My chum, Péter Érdi, editor of Cognitive Systems Research, has alerted me to the open access memoir (63 pages) by neuroscience grandee Michael Arbib.
Giving me the opportunity to talk to these visitors was one of the ways in which McCulloch contributed more to my graduate education than any other professor at MIT. When I thanked him, he told me that the best thanks would be to offer similar kindness to the young scientists I would have a chance to mentor in future years, a commitment I have done my best to honor.
When asked to define epistemics, I explain that epistemics is to epistemology as physics is to physiology, which is about as clear as it gets. At that time, the School’s main function was to put on a public lecture about twice a term, after which the group would retire to the Staff Club (which had an excellent collection of single malts) and drink the night away.

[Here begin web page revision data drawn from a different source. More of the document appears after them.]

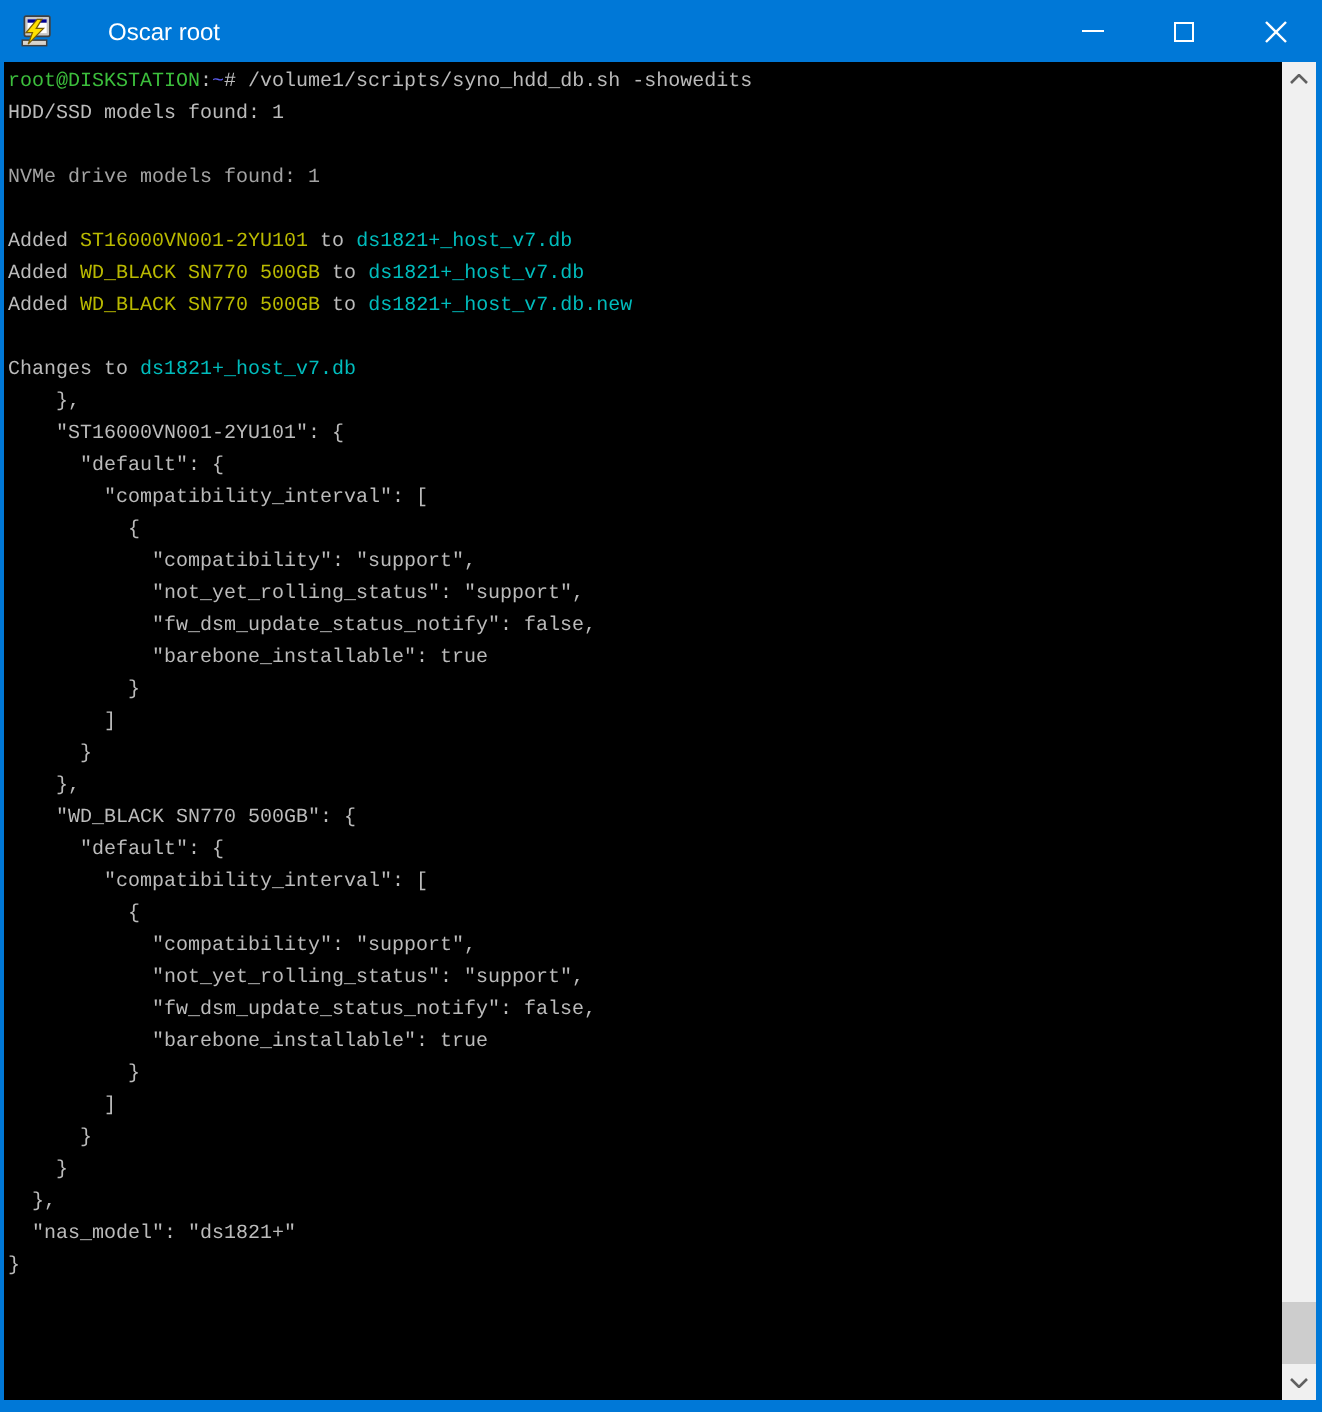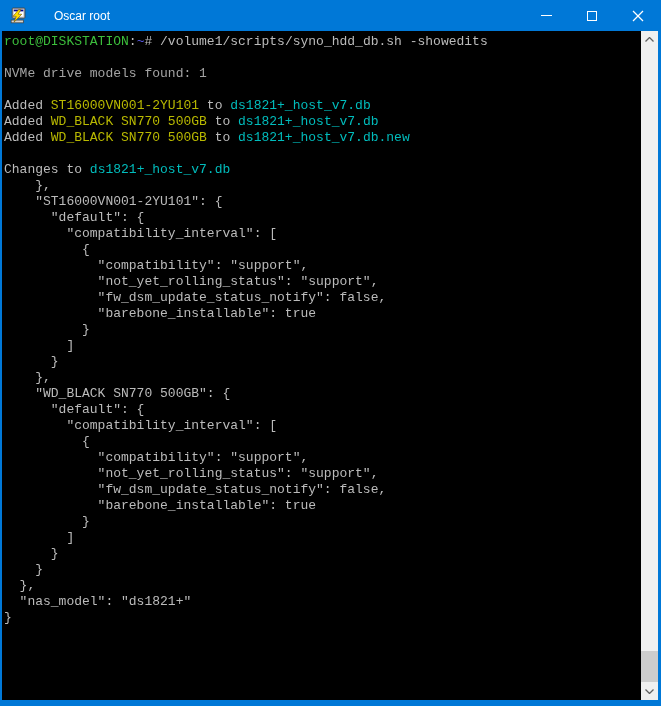--- a/index.html
+++ b/index.html
@@ -36,21 +36,21 @@
   .glyph-max { width:10px; height:10px; border:1px solid #ffffff; }
 
   
   .body-row { flex:1; display:flex; min-height:0; }
   .terminal {
     flex:1; background:#000000; overflow:hidden;
     padding:3px 0 0 2px;
   }
   .line {
     font-family:"Liberation Mono","DejaVu Sans Mono",monospace;
-    font-size:13px; line-height:16px;
+    font-size:10px; line-height:16px;
     white-space:pre;
   }
 
   
   .scrollbar {
     flex:0 0 17px; width:17px;
     background:#f0f0f0;
     position:relative;
   }
   .sb-btn {
@@ -93,20 +93,21 @@
           <line x1="1" y1="1" x2="11" y2="11" stroke="#ffffff" stroke-width="1.2"></line>
           <line x1="11" y1="1" x2="1" y2="11" stroke="#ffffff" stroke-width="1.2"></line>
         </svg>
       </div>
     </div>
   </div>
 
   <div class="body-row">
     <div class="terminal" style="background: rgb(0, 0, 0);">
         <div class="line"><span style="color: rgb(60, 190, 60);">root@DISKSTATION</span><span style="color: rgb(187, 187, 187);">:</span><span style="color: rgb(92, 92, 236);">~</span><span style="color: rgb(187, 187, 187);"># /volume1/scripts/syno_hdd_db.sh -showedits</span></div>
+        <div class="line"><span style="color: rgb(187, 187, 187);">HDD/SSD models found: 1</span></div>
         <div class="line"> </div>
         <div class="line"><span style="color: #a3a3a3;">NVMe drive models found: 1</span></div>
         <div class="line"> </div>
         <div class="line"><span style="color: rgb(187, 187, 187);">Added </span><span style="color: rgb(185, 185, 0);">ST16000VN001-2YU101</span><span style="color: rgb(187, 187, 187);"> to </span><span style="color: rgb(0, 188, 188);">ds1821+_host_v7.db</span></div>
         <div class="line"><span style="color: rgb(187, 187, 187);">Added </span><span style="color: rgb(185, 185, 0);">WD_BLACK SN770 500GB</span><span style="color: rgb(187, 187, 187);"> to </span><span style="color: rgb(0, 188, 188);">ds1821+_host_v7.db</span></div>
         <div class="line"><span style="color: rgb(187, 187, 187);">Added </span><span style="color: rgb(185, 185, 0);">WD_BLACK SN770 500GB</span><span style="color: rgb(187, 187, 187);"> to </span><span style="color: rgb(0, 188, 188);">ds1821+_host_v7.db.new</span></div>
         <div class="line"> </div>
         <div class="line"><span style="color: rgb(187, 187, 187); text-align: right;">Changes to </span><span style="color: rgb(0, 188, 188);">ds1821+_host_v7.db</span></div>
         <div class="line"><span style="color: rgb(187, 187, 187);">    },</span></div>
         <div class="line"><span style="color: rgb(187, 187, 187);">    "ST16000VN001-2YU101": {</span></div>

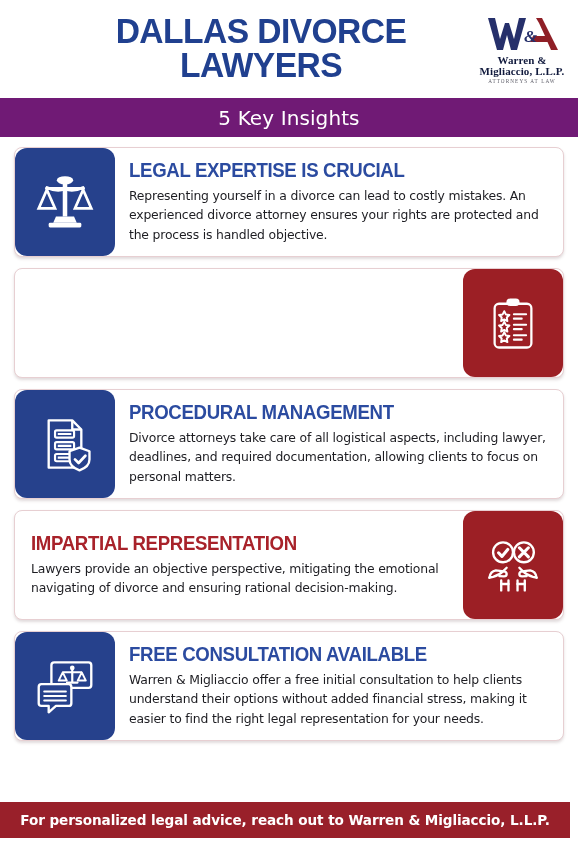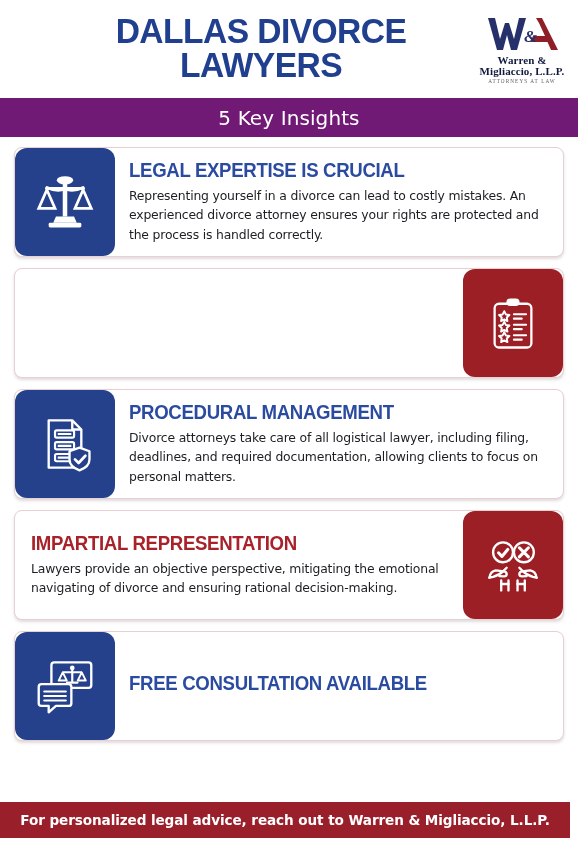--- a/index.html
+++ b/index.html
@@ -216,21 +216,21 @@
           <rect x="14" y="55" width="36" height="5" rx="1.5"></rect>
           <path d="M12 18.5 L3 39 h18 Z" fill="none" stroke="#ffffff" stroke-width="3"></path>
           <path d="M52 18.5 L43 39 h18 Z" fill="none" stroke="#ffffff" stroke-width="3"></path>
           <path d="M12 16 q10 5 20 2" fill="none" stroke="#ffffff" stroke-width="3" stroke-linecap="round"></path>
           <path d="M52 16 q-10 5 -20 2" fill="none" stroke="#ffffff" stroke-width="3" stroke-linecap="round"></path>
         </g>
       </svg>
     </div>
     <div class="card-body">
       <div class="card-title blue">LEGAL EXPERTISE IS CRUCIAL</div>
-      <div class="card-text">Representing yourself in a divorce can lead to costly mistakes. An experienced divorce attorney ensures your rights are protected and the process is handled correctly.</div>
+      <div class="card-text">Representing yourself in a divorce can lead to costly mistakes. An experienced divorce attorney ensures your rights are protected and the process is handled objective.</div>
     </div>
   </div>
 
   <div class="card icon-right">
     <div class="icon-box red">
       <svg width="56" height="56" viewBox="0 0 64 64" aria-hidden="true">
         <g fill="none" stroke="#ffffff" stroke-width="2.6" stroke-linejoin="round">
           <rect x="11" y="10" width="42" height="50" rx="5"></rect>
           <rect x="24.5" y="4" width="15" height="8.5" rx="4.2" fill="#ffffff" stroke="none"></rect>
         </g>
@@ -260,21 +260,21 @@
           <path d="M24 34 h15"></path>
           <rect x="21" y="43" width="21" height="8" rx="1.8"></rect>
           <path d="M24 47 h15"></path>
         </g>
         <path d="M48 36 l11 4 v9 q0 8 -11 12 q-11 -4 -11 -12 v-9 Z" fill="#26418c" stroke="#ffffff" stroke-width="2.6" stroke-linejoin="round"></path>
         <path d="M43 49 l4 4 7.5 -8" fill="none" stroke="#ffffff" stroke-width="3" stroke-linecap="round" stroke-linejoin="round"></path>
       </svg>
     </div>
     <div class="card-body">
       <div class="card-title blue">PROCEDURAL MANAGEMENT</div>
-      <div class="card-text">Divorce attorneys take care of all logistical lawyer, including filing, deadlines, and required documentation, allowing clients to focus on personal matters.</div>
+      <div class="card-text">Divorce attorneys take care of all logistical aspects, including lawyer, deadlines, and required documentation, allowing clients to focus on personal matters.</div>
     </div>
   </div>
 
   <div class="card icon-right">
     <div class="icon-box red">
       <svg width="58" height="58" viewBox="0 0 64 64" aria-hidden="true">
         <g fill="none" stroke="#ffffff" stroke-width="2.6">
           <circle cx="21" cy="18" r="11"></circle>
           <circle cx="44" cy="18" r="11"></circle>
         </g>
@@ -316,20 +316,21 @@
         <path d="M6 30 h30 q3 0 3 3 v18 q0 3 -3 3 h-14 l-8 7 v-7 H6 q-3 0 -3 -3 v-18 q0 -3 3 -3 Z" fill="#26418c" stroke="#ffffff" stroke-width="2.6" stroke-linejoin="round"></path>
         <g stroke="#ffffff" stroke-width="2.1" stroke-linecap="round">
           <path d="M9 38 h24"></path>
           <path d="M9 43 h24"></path>
           <path d="M9 48 h24"></path>
         </g>
       </svg>
     </div>
     <div class="card-body">
       <div class="card-title blue">FREE CONSULTATION AVAILABLE</div>
+      <div class="card-text">Warren &amp; Migliaccio offer a free initial consultation to help clients understand their options without added financial stress, making it easier to find the right legal representation for your needs.</div>
     </div>
   </div>
 
 </div>
 
 <div class="footer">
   <div class="footer-text">For personalized legal advice, reach out to Warren &amp; Migliaccio, L.L.P.</div>
 </div>
 
 </body></html>

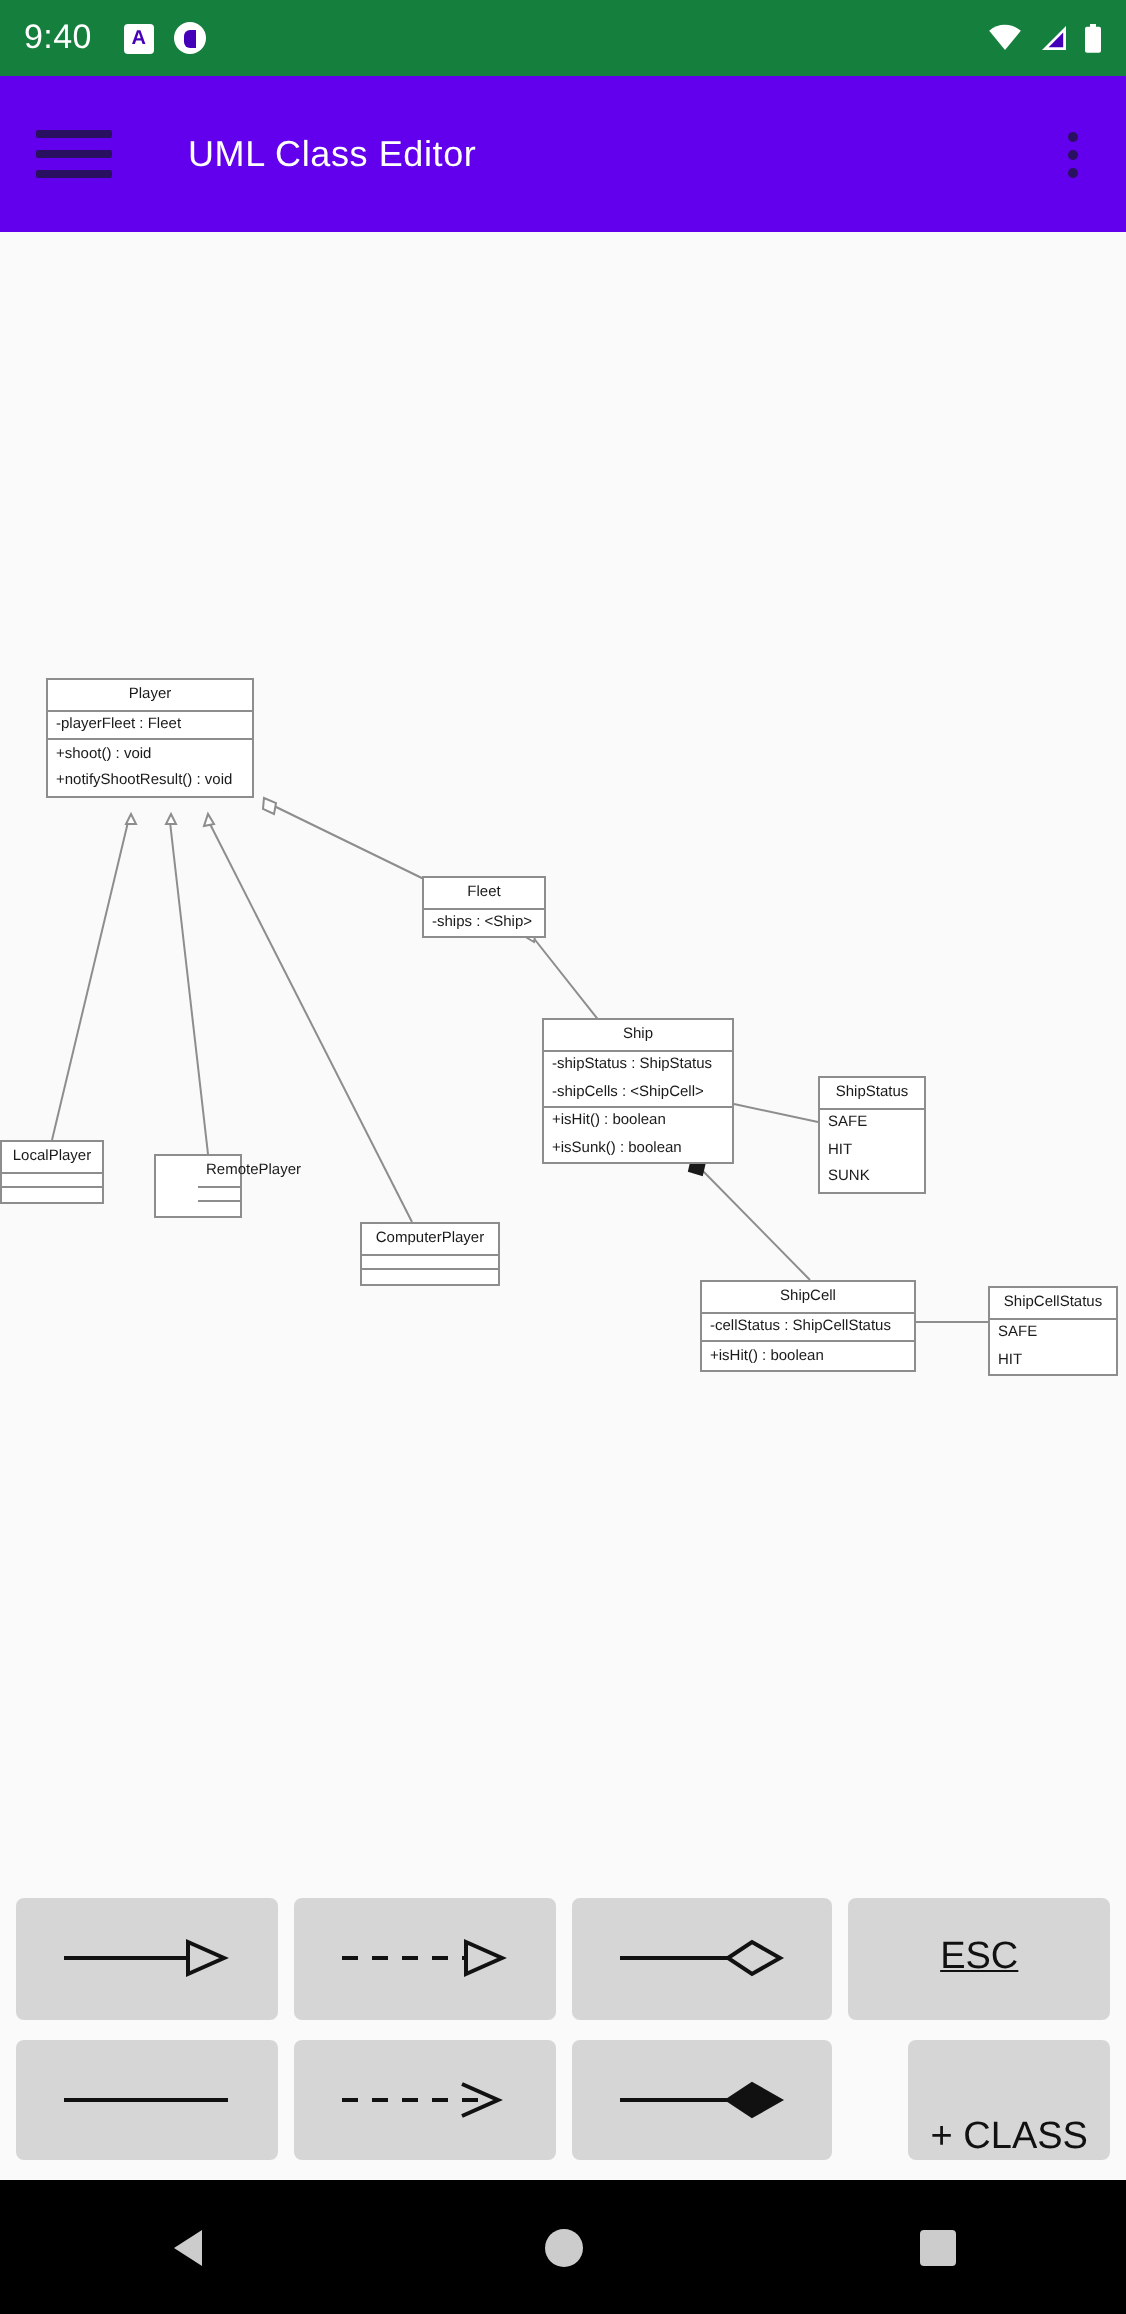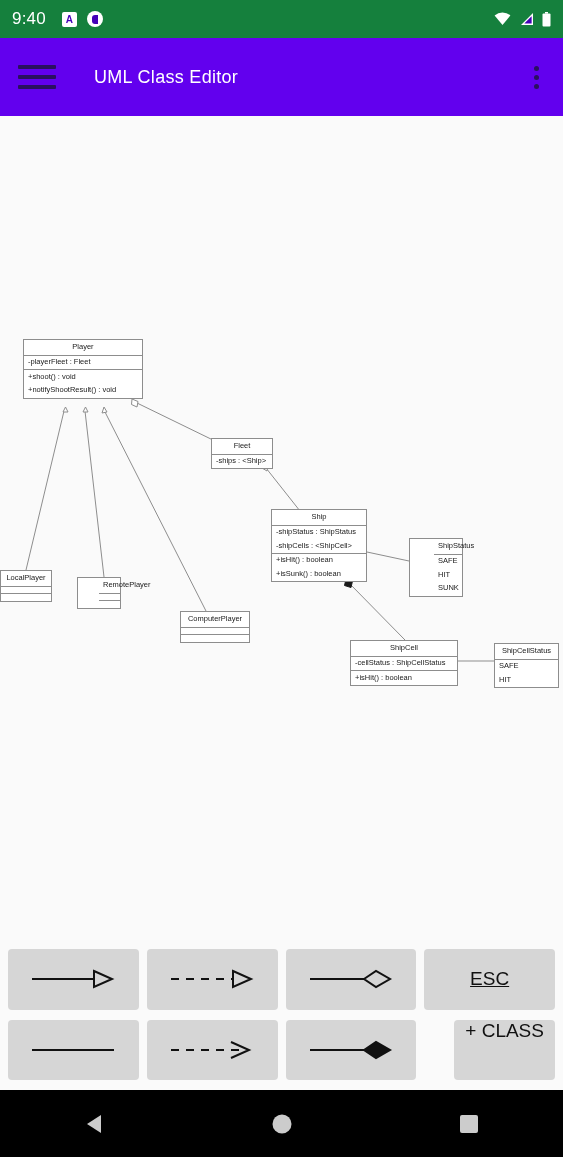--- a/index.html
+++ b/index.html
@@ -142,21 +142,21 @@
         <path d="M102 297 L107 296 L104 291 Z"></path>
 
         <path d="M132 283 L138 285.5 L137 291 L131.5 288.5 Z"></path>
 
         <path d="M263 347 L268 349 L267 355 L262 352 Z"></path>
       </g>
 
       <path d="M346 463 L352.5 465 L351 471.5 L344.5 469.5 Z" fill="#1a1a1a" stroke="#1a1a1a" stroke-width="1"></path>
     </svg>
 
-    <div class="umlbox" id="box-player" style="left: 23px; top: 223px; width: 120px;">
+    <div class="umlbox" id="box-player" style="left: 23px; top: 223px; width: 104px;">
       <div class="sec name">Player</div>
       <div class="sec">
         <div class="row">-playerFleet : Fleet</div>
       </div>
       <div class="sec">
         <div class="row">+shoot() : void</div>
         <div class="row">+notifyShootResult() : void</div>
       </div>
     </div>
 
@@ -172,21 +172,21 @@
       <div class="sec">
         <div class="row">-shipStatus : ShipStatus</div>
         <div class="row">-shipCells : &lt;ShipCell&gt;</div>
       </div>
       <div class="sec">
         <div class="row">+isHit() : boolean</div>
         <div class="row">+isSunk() : boolean</div>
       </div>
     </div>
 
-    <div class="umlbox" id="box-shipstatus" style="left: 409px; top: 422px; width: 54px; padding-left: 24px;">
+    <div class="umlbox" id="box-shipstatus" style="left: 409px; top: 422px; width: 54px;">
       <div class="sec name">ShipStatus</div>
       <div class="sec">
         <div class="row">SAFE</div>
         <div class="row">HIT</div>
         <div class="row">SUNK</div>
       </div>
     </div>
 
     <div class="umlbox" id="box-shipcell" style="left: 350px; top: 524px; width: 108px;">
       <div class="sec name">ShipCell</div>
@@ -265,21 +265,21 @@
       </svg>
     </div>
 
     <div class="tool" style="background:#d6d6d6;border-radius:4px;display:flex;align-items:center;justify-content:center;">
       <svg width="90" height="22" viewBox="0 0 90 22">
         <line x1="4" y1="11" x2="58" y2="11" stroke="#111" stroke-width="2"></line>
         <path d="M58 11 L70 3 L84 11 L70 19 Z" fill="#111" stroke="#111" stroke-width="2"></path>
       </svg>
     </div>
 
-    <div class="tool" style="background:#d6d6d6;border-radius:4px;display:flex;align-items:flex-start;justify-content:center;font-size:19px;color:#111;margin-left:30px;">
+    <div class="tool" style="background:#d6d6d6;border-radius:4px;display:flex;align-items:flex-end;justify-content:center;font-size:19px;color:#111;margin-left:30px;">
       <span>+ CLASS</span>
     </div>
   </div>
 
   <div style="position:absolute;left:0;top:1090px;width:563px;height:67px;background:#000;display:flex;align-items:center;">
     <div style="flex:1;display:flex;justify-content:center;">
       <svg width="22" height="24" viewBox="0 0 22 24">
         <path d="M18 3 L4 12 L18 21 Z" fill="#ccc"></path>
       </svg>
     </div>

We formulated the issue as this: “Is God more like embarrassment or gravitation?” The former is not the vulgar claim that God is an embarrassment but rather that God might be a human construct, varying from one social group to another – just as what is embarrassing (consider nudity) may vary greatly from one culture to another – and yet be rooted in human nature. Similarly, the social construction of God might emerge from a human need for protection or to still fears of death or otherwise add a specifically human meaning to life (Arbib). Conversely, God, like gravitation, may be an external reality which we can only partially apprehend (Hesse). For the latter, consider that Newton and Einstein offer different theories of gravitation but, no matter what the theory, gravitation itself is not a social construct – under normal conditions (e.g., no jet pack) you will still fall to the ground if you jump from a building.